You are viewing a plain text version of this content. The canonical link for it is here.

Posted to user@hive.apache.org by Edward Capriolo <ed...@gmail.com> on 2009/07/24 18:42:25 UTC

Hive Class path libjars, auxjars, etc

I have been following some threads on the hadoop mailing list about
speeding up MR jobs. I have a few questions I am sure I can find the
answer to if I dig into the source code but I thought I could get a
quick answer.

1 ADD JAR 'myfile.jar'  uses the distributed cache. Using the
distributed cache has some overhead. I know if I create an auxlibs
directory under hive root, they will be added to libjars on startup.
If i add my jar to auxlibs on all my nodes will a UDF in the jar be
available during subsequent jobs? Or is it only necessary to add those
jars to the auxlib on the node I start the job from.

2 Dealing with the entire hive install. How much of the hive install
really needs to be replication on each datanode? If we used
distributed cache for everything the jobs would have unneeded
overhead, but hive would be 'installed on demand' from the client.

Thanks,
Edward

Re: Hive Class path libjars, auxjars, etc

Posted by Zheng Shao <zs...@gmail.com>.

I don't see a clear solution from that mailing thread: simply keeping
a TaskTrackerChild running longer won't solve the problem nicely
because tasks from different jobs should have different classpaths,
and I guess this is only supported in later versions of hadoop.

One simple way to go is to add the jars to hadoop-env.sh (which will
add those jars to the classpath to TaskTracker).

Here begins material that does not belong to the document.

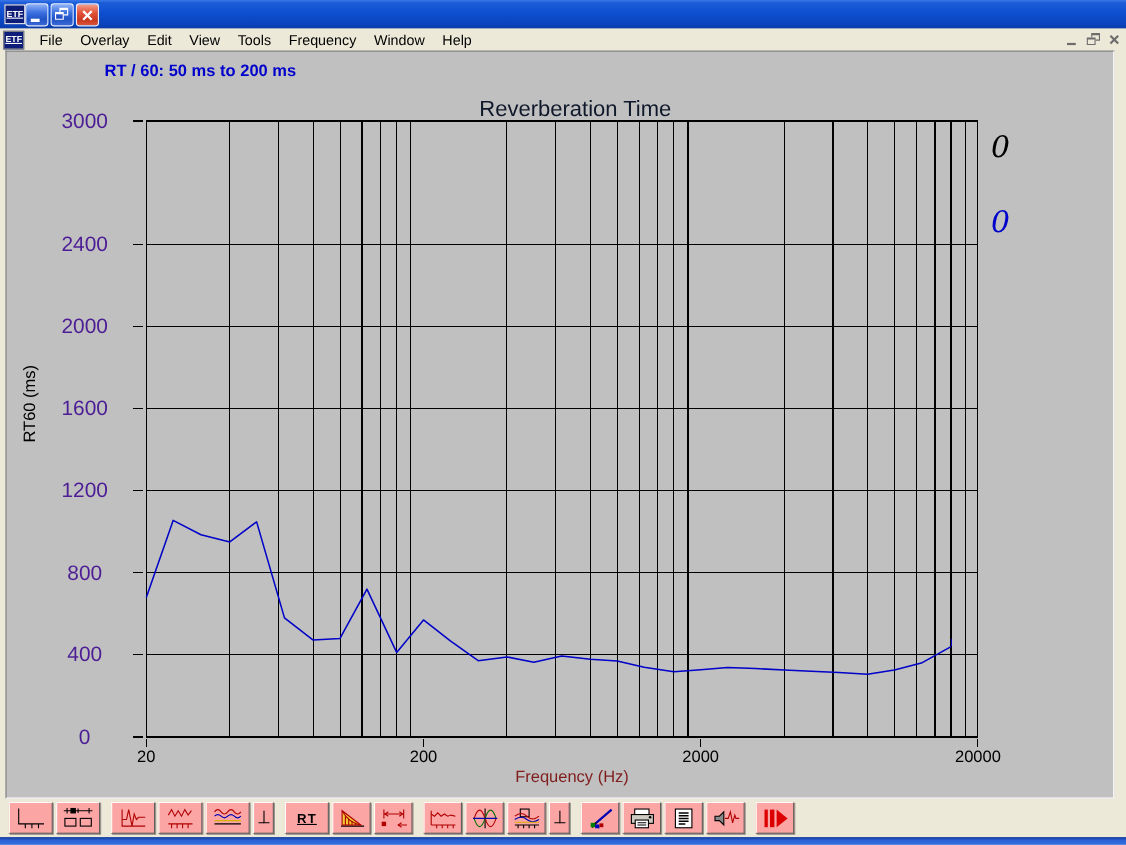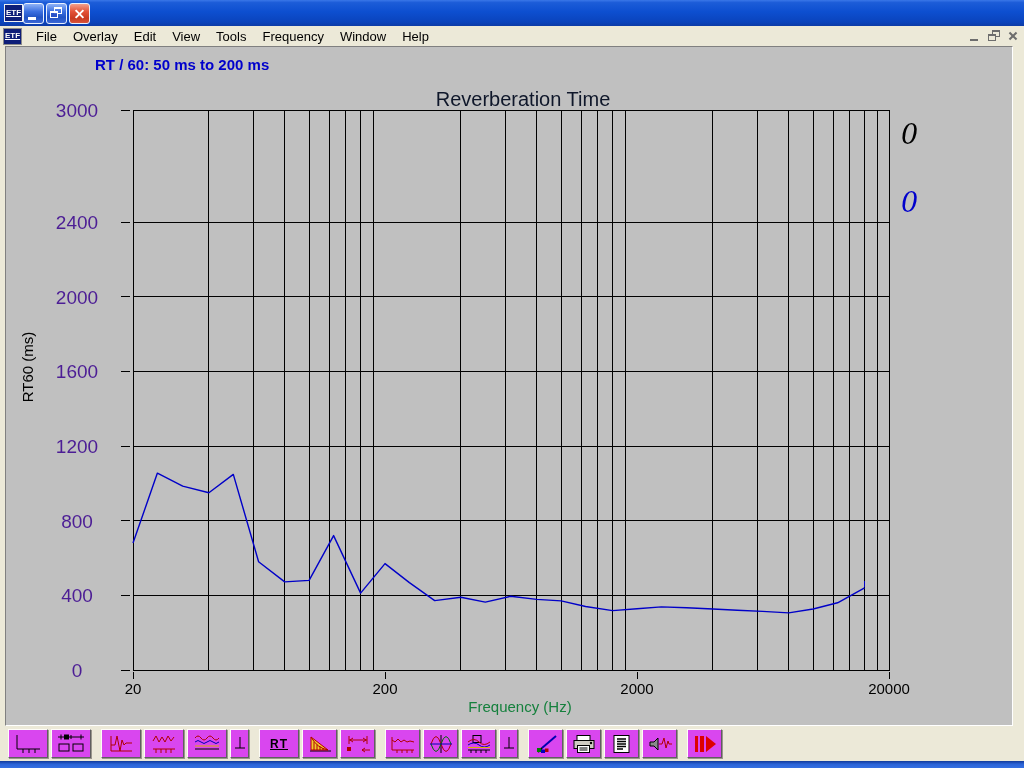"Frequency (Hz)" .chart-xlabel { color: #15803d -> #7f1d1d }
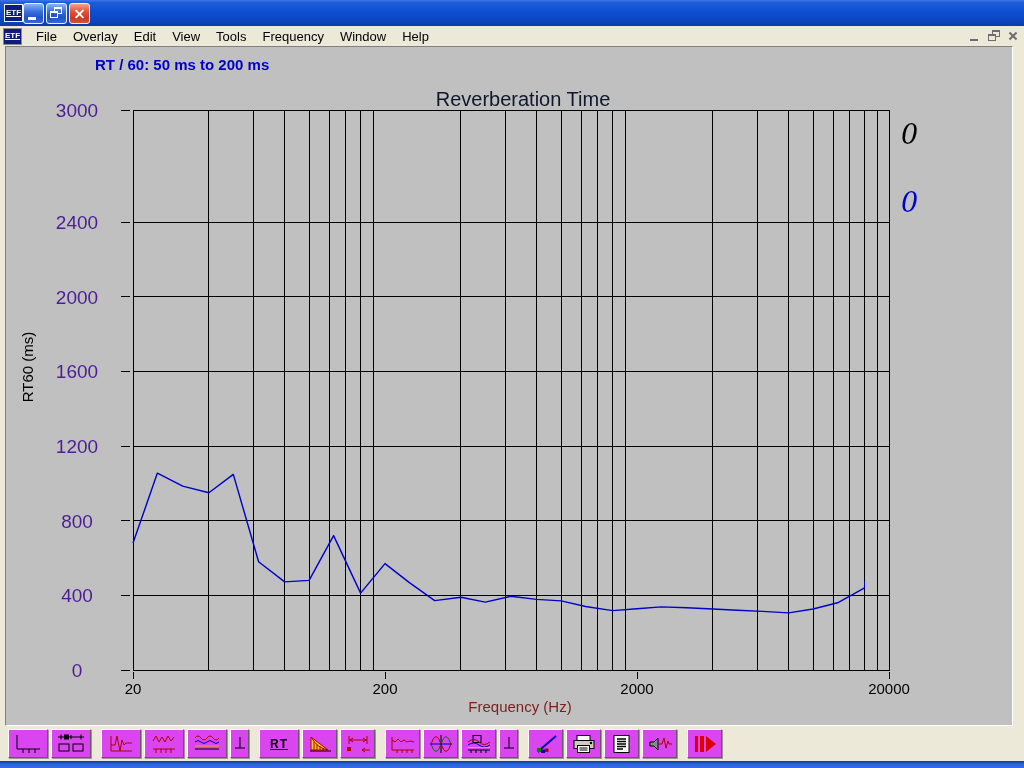"RT" .tb { background: #d946ef -> #fca5a5 }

This is not a nice
solution but it does give us all the performance gain no matter which
hadoop version we are using.

I think a better solution would be to add an option
"mapred.local.classpath" to JobConf - which specifies the path of jars
on the machines in the cluster. This should be done in the hadoop land
- at the beginning of the main function in TaskTracker.Child (if
TaskTracker.Child is reused, then we need to reset the classpath each
time it is running a new task)

What do you think?

Zheng

On Thu, Jul 30, 2009 at 11:54 AM, Edward Capriolo<ed...@gmail.com> wrote:
> On Fri, Jul 24, 2009 at 1:45 PM, Edward Capriolo<ed...@gmail.com> wrote:
>> On Fri, Jul 24, 2009 at 1:36 PM, Zheng Shao<zs...@gmail.com> wrote:
>>> Hive only needs to be installed at the node that runs the hive query.
>>> All the jars will be sent to the hadoop JobClient via -libjars. The
>>> code is in ExecDriver.java.
>>>
>>> In hadoop 0.17, I don't think there is a way to add a path to
>>> classpath for a job (unless we put it in hadoop-env.sh and start
>>> TaskTracker with that path). are there any changes in the latter
>>> versions?
>>>
>>>
>>>
>>> Zheng
>>>
>>>
>>>
>>> On 7/24/09, Edward Capriolo <ed...@gmail.com> wrote:
>>>> I have been following some threads on the hadoop mailing list about
>>>> speeding up MR jobs. I have a few questions I am sure I can find the
>>>> answer to if I dig into the source code but I thought I could get a
>>>> quick answer.
>>>>
>>>> 1 ADD JAR 'myfile.jar'  uses the distributed cache. Using the
>>>> distributed cache has some overhead. I know if I create an auxlibs
>>>> directory under hive root, they will be added to libjars on startup.
>>>> If i add my jar to auxlibs on all my nodes will a UDF in the jar be
>>>> available during subsequent jobs? Or is it only necessary to add those
>>>> jars to the auxlib on the node I start the job from.
>>>>
>>>> 2 Dealing with the entire hive install. How much of the hive install
>>>> really needs to be replication on each datanode? If we used
>>>> distributed cache for everything the jobs would have unneeded
>>>> overhead, but hive would be 'installed on demand' from the client.
>>>>
>>>> Thanks,
>>>> Edward
>>>>
>>>
>>> --
>>> Sent from Gmail for mobile | mobile.google.com
>>>
>>> Yours,
>>> Zheng
>>>
>>
>> Zheng,
>>
>> A thread from the  hadoop list peaked my interest. search.
>> "hadoop jobs take long time to setup"
>>
>> http://mail-archives.apache.org/mod_mbox/hadoop-core-user/200906.mbox/%3C7e536b1f0906281408n1c2484bfve6dc1ea339110e9d@mail.gmail.com%3E
>>
>> Can hive benefit?
>> Edward
>>
>
> Could we use something like this for a performance increase? With the
> assumption that the jars are present on all task-trackers could we
> have an alternate invocation script such as bin/hive-local ?
>
> Edward
>



-- 
Yours,
Zheng

Re: Hive Class path libjars, auxjars, etc

Posted by Edward Capriolo <ed...@gmail.com>.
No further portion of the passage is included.